Dois pontos são fundamentais. O primeiro é garantir a participação social na elaboração das taxonomias. Elas não podem ser feitas apenas por técnicos e especialistas, é preciso incluir povos e comunidades tradicionais, organizações da sociedade civil e representantes das economias locais. O segundo é adaptar o desenho da taxonomia à realidade brasileira. Muitos países tendem a replicar modelos estrangeiros, mas é essencial que o Brasil desenvolva seus próprios parâmetros, levando em conta suas particularidades econômicas, regionais e sociais. Só com esse diálogo plural é possível criar instrumentos que representem de fato os interesses nacionais e direcionem investimentos para os setores que mais precisam.
A recente decisão do Ibama de liberar a exploração de petróleo na Foz do Amazonas pode comprometer a imagem do Brasil na captação de recursos para descarbonização?
Não. A agenda de financiamento climático e a presidência brasileira na COP30 são processos paralelos. É importante destacar que a presidência da conferência não define sozinha a agenda, ela conduz o diálogo, mas as decisões são coletivas, tomadas pelos 196 países que compõem o regime climático internacional. Portanto, a credibilidade do Brasil nesse campo não está em risco. O que pode ocorrer são repercussões políticas no âmbito interno, mas em termos de negociação multilateral, o país continua sendo um ator relevante e confiável.
O Cerrado é hoje um dos biomas mais ameaçados e ainda pouco contemplado em políticas de financiamento climático. O que esperar da sua presença na COP30?
O Cerrado precisa, sem dúvida, ter mais visibilidade nas discussões internacionais. Embora a COP não ofereça respostas diretas a questões nacionais ou regionais, ela é um espaço importante para construir diretrizes e consensos que depois influenciam políticas domésticas. A Amazônia tende a ter mais destaque por seu papel na regulação climática global, mas o Cerrado é fundamental para a segurança hídrica, para a biodiversidade e para o equilíbrio ecológico do país.
Na última COP, o lobby dos combustíveis fósseis foi um dos mais influentes. Como garantir que essa pressão não enfraqueça novamente os compromissos climáticos?

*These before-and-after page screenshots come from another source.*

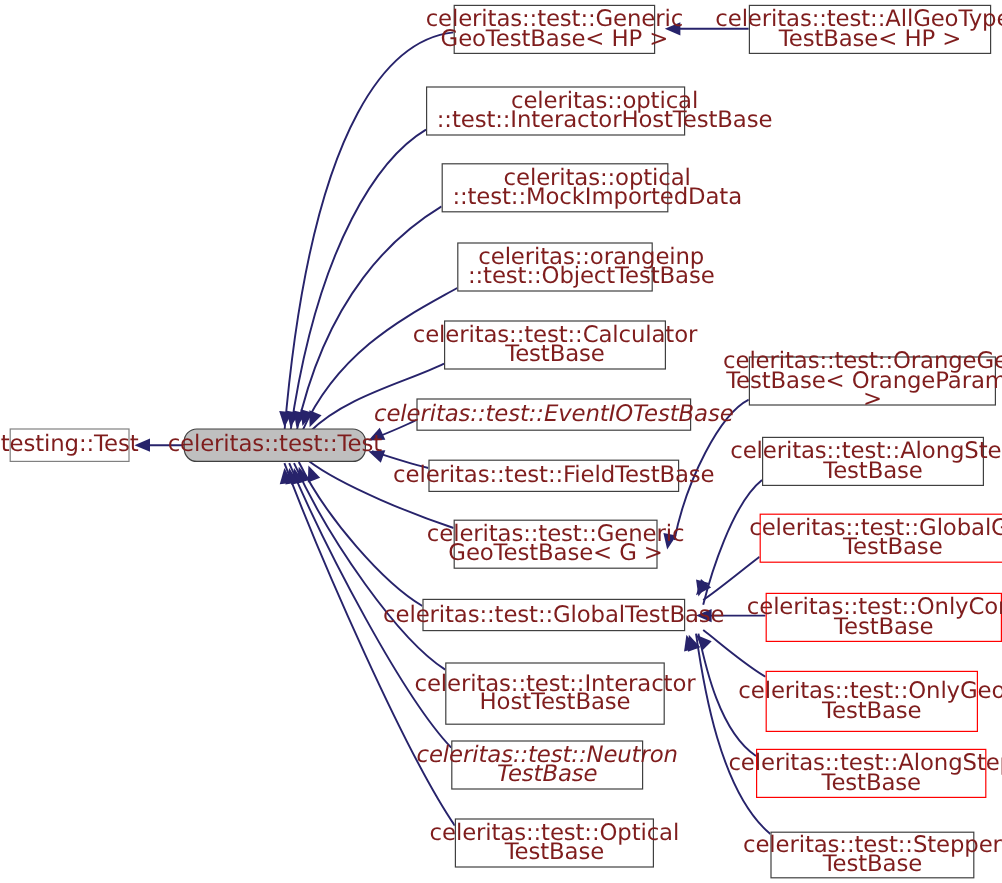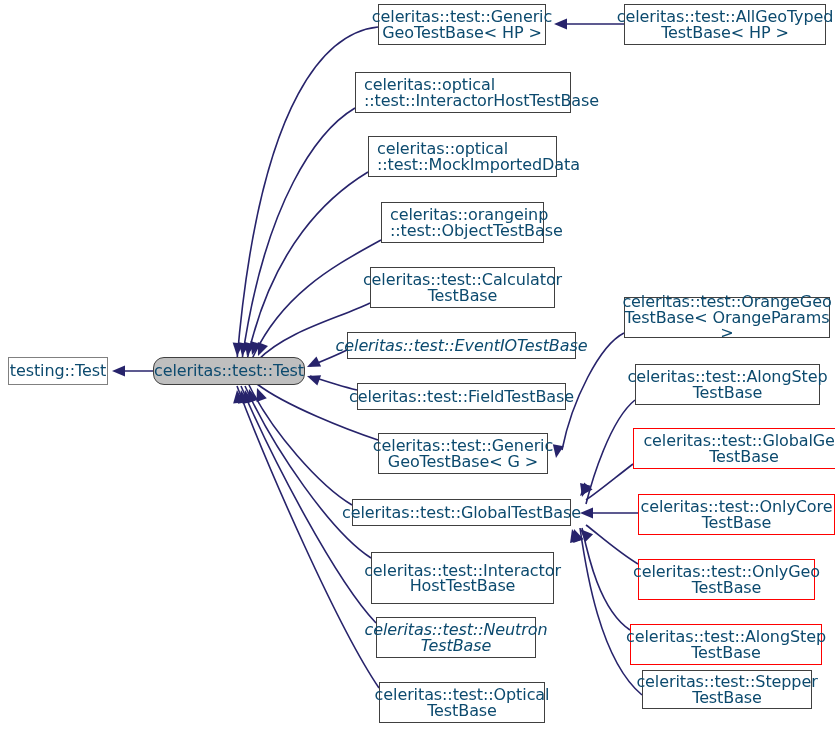--- a/index.html
+++ b/index.html
@@ -38,9 +38,9 @@
     align-items: center;
     justify-content: center;
     text-align: center;
-    font-size: 16px;
+    font-size: 19px;
     line-height: 15.5px;
-    color: #0c4a6e;
+    color: #7f1d1d;
     background: #ffffff;
     border: 1.3px solid #404040;
     letter-spacing: -0.1px;

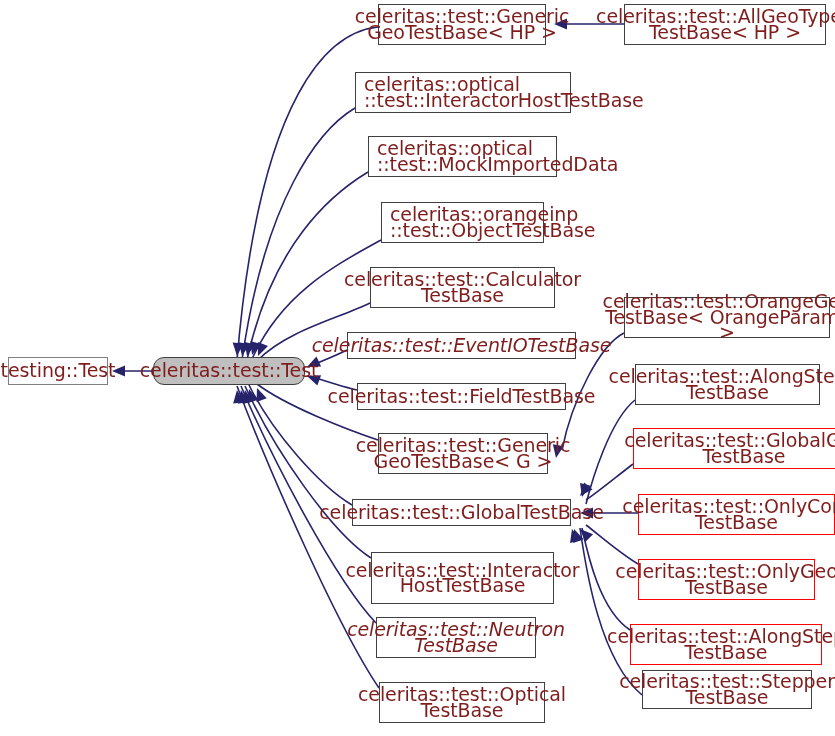--- a/index.html
+++ b/index.html
@@ -63,7 +63,7 @@
   }
   .node-box.align-left {
     justify-content: flex-start;
-    text-align: left;
+    text-align: center;
     padding-left: 8px;
   }
 </style>

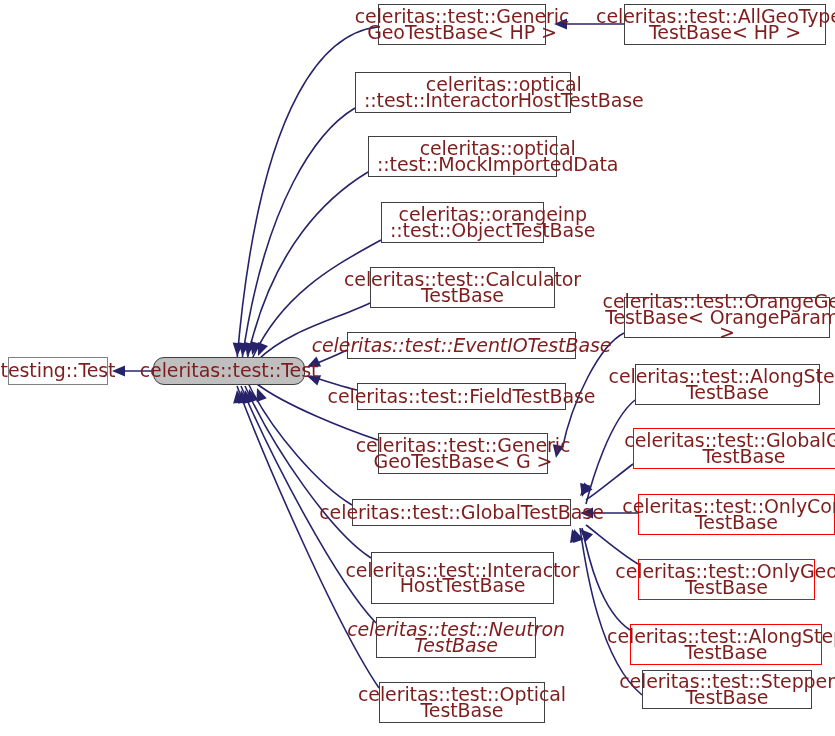--- a/index.html
+++ b/index.html
@@ -155,7 +155,7 @@
 TestBase</div>
       <div class="node-box style-red" style="left: 638px; top: 494px; width: 197px; height: 41px;">celeritas::test::OnlyCore
 TestBase</div>
-      <div class="node-box style-red" style="left: 638px; top: 559px; width: 177px; height: 41px;">celeritas::test::OnlyGeo
+      <div class="node-box style-red" style="left: 638px; top: 559px; width: 177px; height: 51px;">celeritas::test::OnlyGeo
 TestBase</div>
       <div class="node-box style-red" style="left: 630px; top: 624px; width: 192px; height: 41px;">celeritas::test::AlongStep
 TestBase</div>

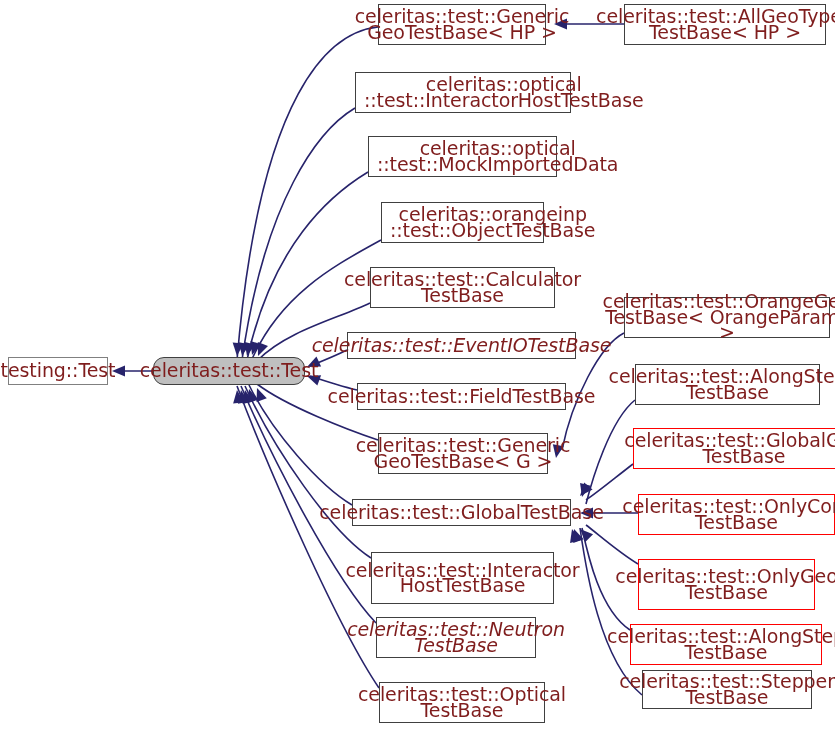--- a/index.html
+++ b/index.html
@@ -159,7 +159,7 @@
 TestBase</div>
       <div class="node-box style-red" style="left: 630px; top: 624px; width: 192px; height: 41px;">celeritas::test::AlongStep
 TestBase</div>
-      <div class="node-box style-normal" style="left: 642px; top: 670px; width: 170px; height: 39px;">celeritas::test::Stepper
+      <div class="node-box style-normal" style="left: 642px; top: 693px; width: 170px; height: 39px;">celeritas::test::Stepper
 TestBase</div>
     </div>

A transparência é a chave. É fundamental saber quem participa das negociações, como participa e com quais interesses. A ONU costuma publicar relatórios detalhando a composição das delegações e da sociedade civil — esses documentos são importantes para que possamos monitorar o peso dos grandes grupos econômicos nas decisões. Quanto aos compromissos dos países desenvolvidos, vivemos um cenário difícil, com desaceleração econômica, crise fiscal e, em alguns casos, governos menos comprometidos com a agenda climática. Isso tem levado muitos a reduzir ou adiar suas contribuições, mantendo-as em banho-maria.
Há também uma pressão crescente para ampliar a base de doadores, envolvendo países emergentes. Como isso se reflete nas negociações?
De fato, os países do Norte Global têm pressionado para que economias emergentes, como a China e o Brasil, também contribuam com o financiamento climático. O Acordo de Paris, no entanto, estabelece que essas contribuições sejam voluntárias e ocorram por meio da cooperação Sul-Sul. Nesse sentido, a China tem exercido um papel importante, investindo em tecnologias verdes e infraestrutura sustentável em outros países do Sul Global. O Banco dos Brics (NDB) também tem ampliado sua carteira para projetos climáticos. Há um movimento de articulação entre as economias emergentes para avançar de forma independente, já que os compromissos do Norte Global historicamente não foram cumpridos.